Aim of the exercise. Exactly reproduce the lines beginning with the line that includes "- 贺州市人大常委会原党组成员、副主任李裕科" and ending with the last line of the data.

+===+

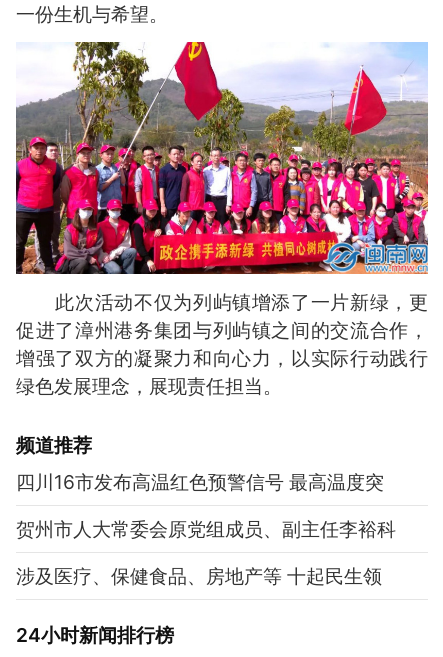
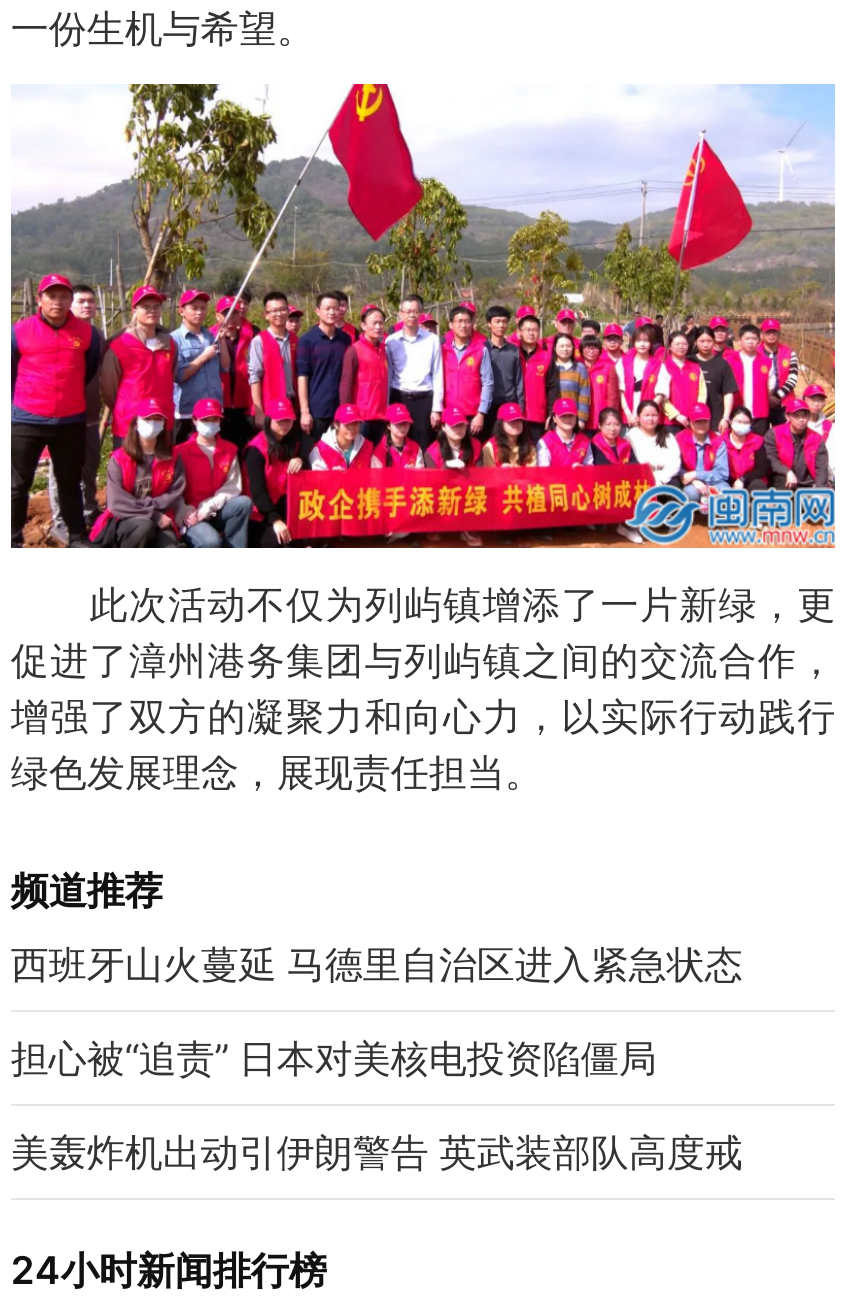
- 四川16市发布高温红色预警信号 最高温度突
+ 西班牙山火蔓延 马德里自治区进入紧急状态

- 贺州市人大常委会原党组成员、副主任李裕科
+ 担心被“追责” 日本对美核电投资陷僵局

- 涉及医疗、保健食品、房地产等 十起民生领
+ 美轰炸机出动引伊朗警告 英武装部队高度戒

+===+

Worked solution.
- 贺州市人大常委会原党组成员、副主任李裕科
+ 担心被“追责” 日本对美核电投资陷僵局

- 涉及医疗、保健食品、房地产等 十起民生领
+ 美轰炸机出动引伊朗警告 英武装部队高度戒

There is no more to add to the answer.